TASK TO CARRY OUT: Return exactly those lines of the material below that fall between the line holding "11/00009/EXT | Hectares: 0.84 -> 1.01" and the line holding "16/01558/PNCOU | Hectares: 0.03 -> 0.04", inclusive.

RECORDS FOR THE TASK:
================================
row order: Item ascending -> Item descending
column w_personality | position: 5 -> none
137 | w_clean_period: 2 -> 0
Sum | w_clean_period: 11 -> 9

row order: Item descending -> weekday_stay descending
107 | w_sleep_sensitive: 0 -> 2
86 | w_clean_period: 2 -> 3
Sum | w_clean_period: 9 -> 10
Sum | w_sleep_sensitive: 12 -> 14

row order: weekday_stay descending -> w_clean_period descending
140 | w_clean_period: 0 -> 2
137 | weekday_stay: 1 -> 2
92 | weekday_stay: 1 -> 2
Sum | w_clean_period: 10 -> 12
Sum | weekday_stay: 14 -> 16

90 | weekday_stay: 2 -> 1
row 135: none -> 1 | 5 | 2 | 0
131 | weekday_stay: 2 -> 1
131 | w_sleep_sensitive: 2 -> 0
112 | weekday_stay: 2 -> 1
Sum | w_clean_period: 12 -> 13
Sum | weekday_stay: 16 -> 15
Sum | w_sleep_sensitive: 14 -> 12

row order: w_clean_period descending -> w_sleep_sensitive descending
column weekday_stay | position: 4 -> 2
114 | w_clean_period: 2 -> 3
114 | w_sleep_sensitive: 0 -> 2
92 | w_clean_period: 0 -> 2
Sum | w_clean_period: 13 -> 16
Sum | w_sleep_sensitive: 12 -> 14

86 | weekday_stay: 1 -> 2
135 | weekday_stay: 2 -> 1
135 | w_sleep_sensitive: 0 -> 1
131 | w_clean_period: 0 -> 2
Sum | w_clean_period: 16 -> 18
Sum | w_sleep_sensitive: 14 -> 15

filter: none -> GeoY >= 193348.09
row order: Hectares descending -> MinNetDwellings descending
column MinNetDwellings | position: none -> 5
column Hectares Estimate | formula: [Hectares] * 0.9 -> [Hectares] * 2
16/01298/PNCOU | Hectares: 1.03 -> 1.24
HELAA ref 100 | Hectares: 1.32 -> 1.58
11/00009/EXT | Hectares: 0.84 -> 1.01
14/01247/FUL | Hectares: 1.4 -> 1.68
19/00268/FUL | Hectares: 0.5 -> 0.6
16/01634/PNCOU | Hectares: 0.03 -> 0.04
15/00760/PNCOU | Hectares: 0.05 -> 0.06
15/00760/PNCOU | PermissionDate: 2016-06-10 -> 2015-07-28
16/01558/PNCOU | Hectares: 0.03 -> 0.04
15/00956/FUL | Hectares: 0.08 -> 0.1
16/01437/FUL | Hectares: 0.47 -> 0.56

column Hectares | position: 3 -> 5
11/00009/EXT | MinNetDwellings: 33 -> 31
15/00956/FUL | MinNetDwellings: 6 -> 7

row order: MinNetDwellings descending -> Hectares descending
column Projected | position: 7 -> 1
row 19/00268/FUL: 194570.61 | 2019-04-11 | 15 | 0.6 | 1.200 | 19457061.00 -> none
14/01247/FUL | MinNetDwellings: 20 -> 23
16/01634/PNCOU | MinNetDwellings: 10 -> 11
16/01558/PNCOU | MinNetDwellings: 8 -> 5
================================
YOUR RESPONSE:
11/00009/EXT | Hectares: 0.84 -> 1.01
14/01247/FUL | Hectares: 1.4 -> 1.68
19/00268/FUL | Hectares: 0.5 -> 0.6
16/01634/PNCOU | Hectares: 0.03 -> 0.04
15/00760/PNCOU | Hectares: 0.05 -> 0.06
15/00760/PNCOU | PermissionDate: 2016-06-10 -> 2015-07-28
16/01558/PNCOU | Hectares: 0.03 -> 0.04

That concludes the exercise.